Debut of the Week: Margaret Owen

Welcome to Debut of the Week, our series celebrating some of the most exciting new voices in YA. This week we welcome Margaret Owen, author of The Merciful Crow.

In a debut already acclaimed for its richly built fantasy world, a looked-down-on caste of death dealers find themselves at the precipice of an epochal change. If Fie, leader of the Crows, manages to protect the Crown Prince from the ruthless queen, he promises to protect her lowly crew when he takes the throne. But his devoted bodyguard, hungry for a path of his own, may throw their bargain into disarray. Here’s author Owen on inspiration, what she was like as a teenager, and the books that built her.

Tell us a bit about The Merciful Crow. 

MO: The Merciful Crow is a story about a ferocious girl from her society’s bottom caste, who is asked to go on a dangerous road trip to save the heir to the throne; she only agrees once he makes a binding oath to be the first of his dynasty to protect her people, and then about a hundred pages later, it all goes horribly wrong anyway.

What was the spark that became this book?

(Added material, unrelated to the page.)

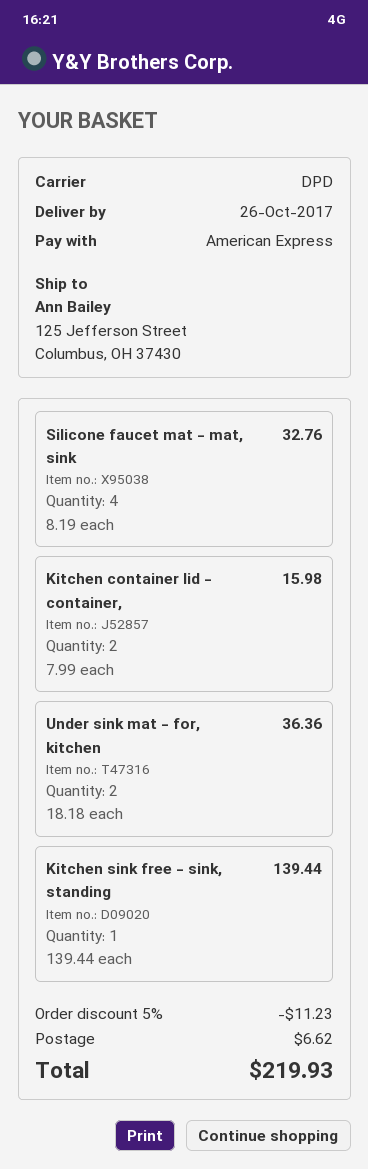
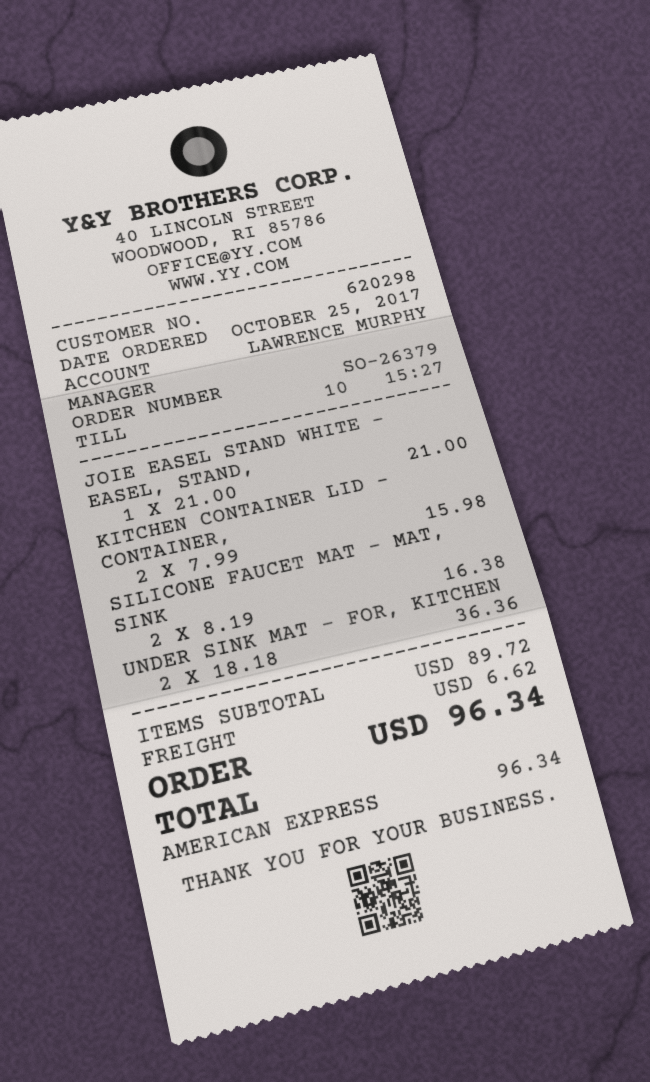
Silicone faucet mat - mat, sink: 4 x 8.19 = 32.76 -> 2 x 8.19 = 16.38
Kitchen sink free - sink, standing: 1 x 139.44 = 139.44 -> none
JOIE EASEL STAND WHITE - EASEL, STAND,: none -> 1 x 21.00 = 21.00
discount: 5% = 11.23 -> none
total: 219.93 -> 96.34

MO: An article I read about the lives of medieval European executioners! It outlined the peculiar rules about how they could live, how they could be paid, and who they could interact with, and I found that all really interesting and compelling.

What were you like as a teenager?

MO: Awkward, loud, messy, and a huge nerd! I constantly had a notebook and a giant bag of Prismacolor markers and pens and a sketchbook on hand, because if I wasn’t writing (usually fan fiction), I was drawing (about 50% fanart.) I was also known for making some fashion choices that would be generously described as “bold.”

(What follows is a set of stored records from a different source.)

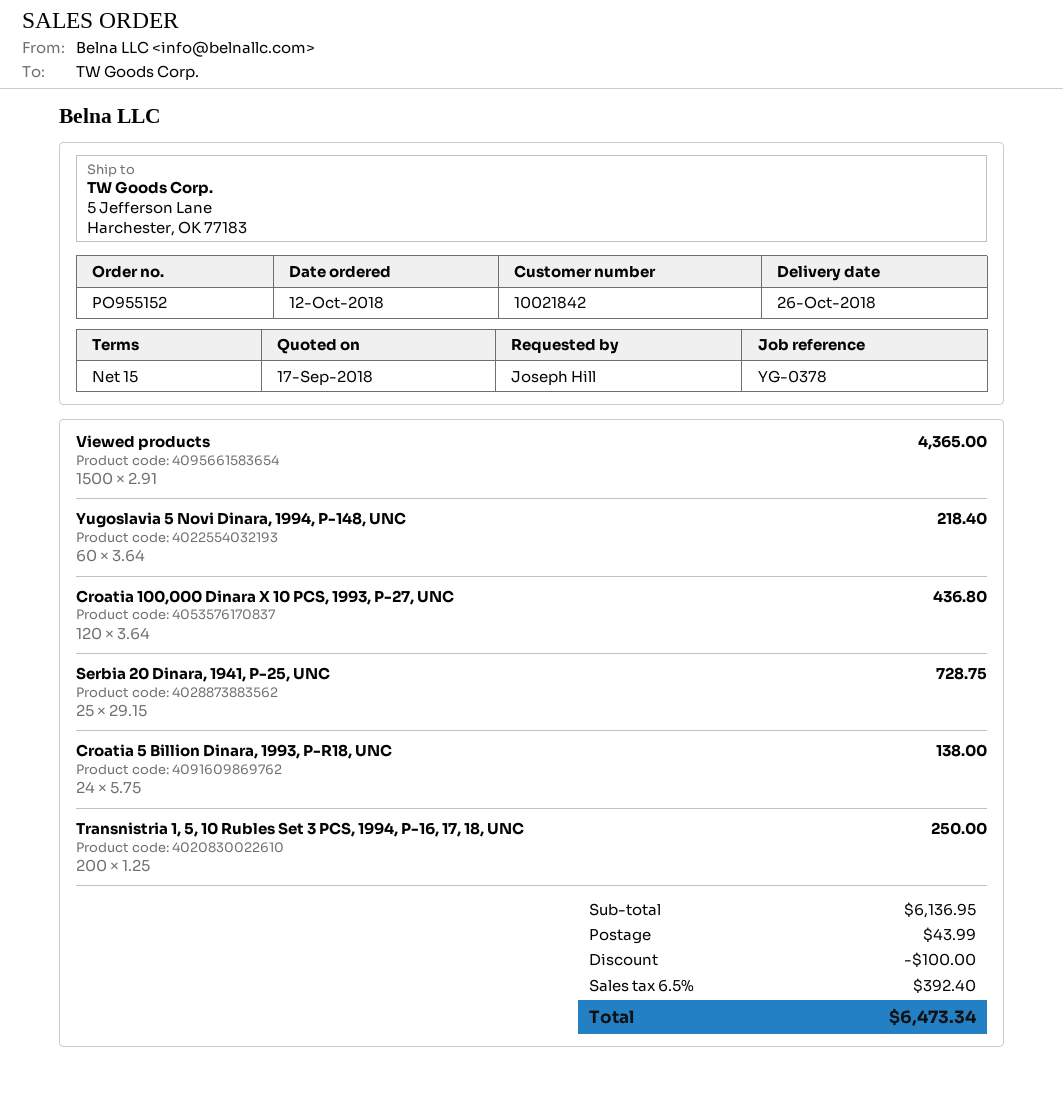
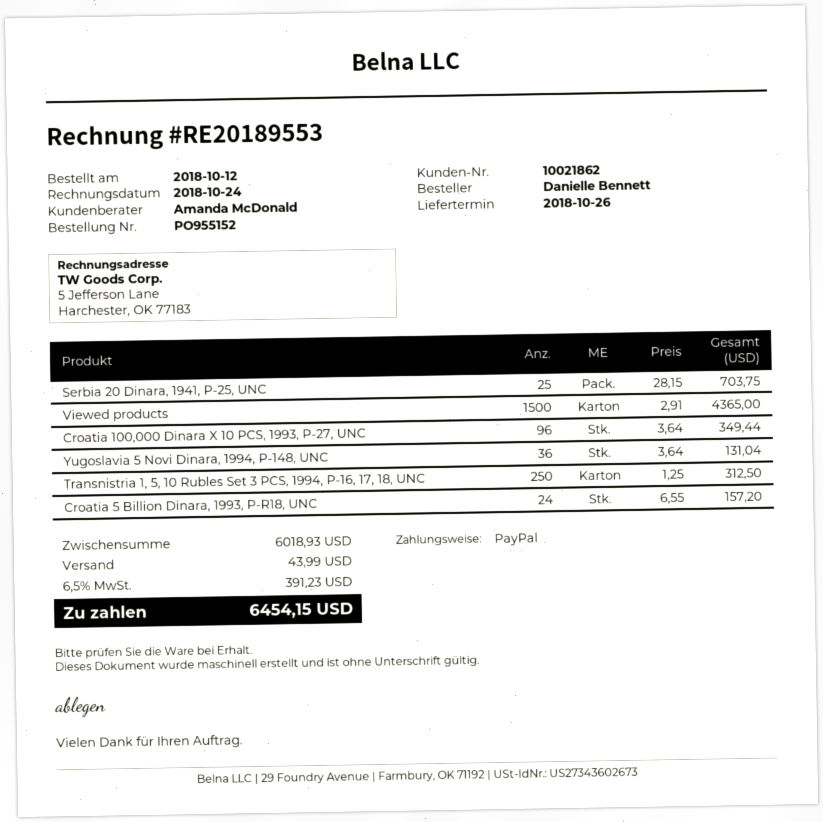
customer number: 10021842 -> 10021862
ordered by: Joseph Hill -> Danielle Bennett
Yugoslavia 5 Novi Dinara, 1994, P-148, UNC: 60 x 3.64 = 218.40 -> 36 x 3.64 = 131.04
Croatia 100,000 Dinara X 10 PCS, 1993, P-27, UNC: 120 x 3.64 = 436.80 -> 96 x 3.64 = 349.44
Serbia 20 Dinara, 1941, P-25, UNC: 25 x 29.15 = 728.75 -> 25 x 28.15 = 703.75
Croatia 5 Billion Dinara, 1993, P-R18, UNC: 24 x 5.75 = 138.00 -> 24 x 6.55 = 157.20
Transnistria 1, 5, 10 Rubles Set 3 PCS, 1994, P-16, 17, 18, UNC: 200 x 1.25 = 250.00 -> 250 x 1.25 = 312.50
subtotal: 6136.95 -> 6018.93
discount: 100.00 -> none
tax: 6.5% = 392.40 -> 6.5% = 391.23
total: 6473.34 -> 6454.15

What were the books you had to read throughout your life in order to write it?

MO: Oh, all of them, I’d say. Even ones that I didn’t like, to help me figure out why I didn’t like it. I do remember reading Sabriel by Garth Nix when I was younger and adoring it. Then, as an author, whenever I worried if something was too gross or gory, I could look at where Sabriel drew the line.

What YA book have you loved recently?

MO: I recently read and loved loved loved Tara Sim’s Scavenge the Stars. (No one told me one of the perks of being an author is sometimes you get amazing books ahead of everyone else!) If you like angry knife girls and sweet disaster bi boys, Scavenge is the Count of Monte Cristo retelling you need.

What has been the most surreal part of your debut experience?

MO: ALL OF IT, but really the moment that kicked it off was when I heard the auction was done and I officially had a book deal. It was the start of my workday so I sprinted into a phone room to properly scream with excitement, and I was practically pirouetting the rest of the day!

The Merciful Crow is on shelves now.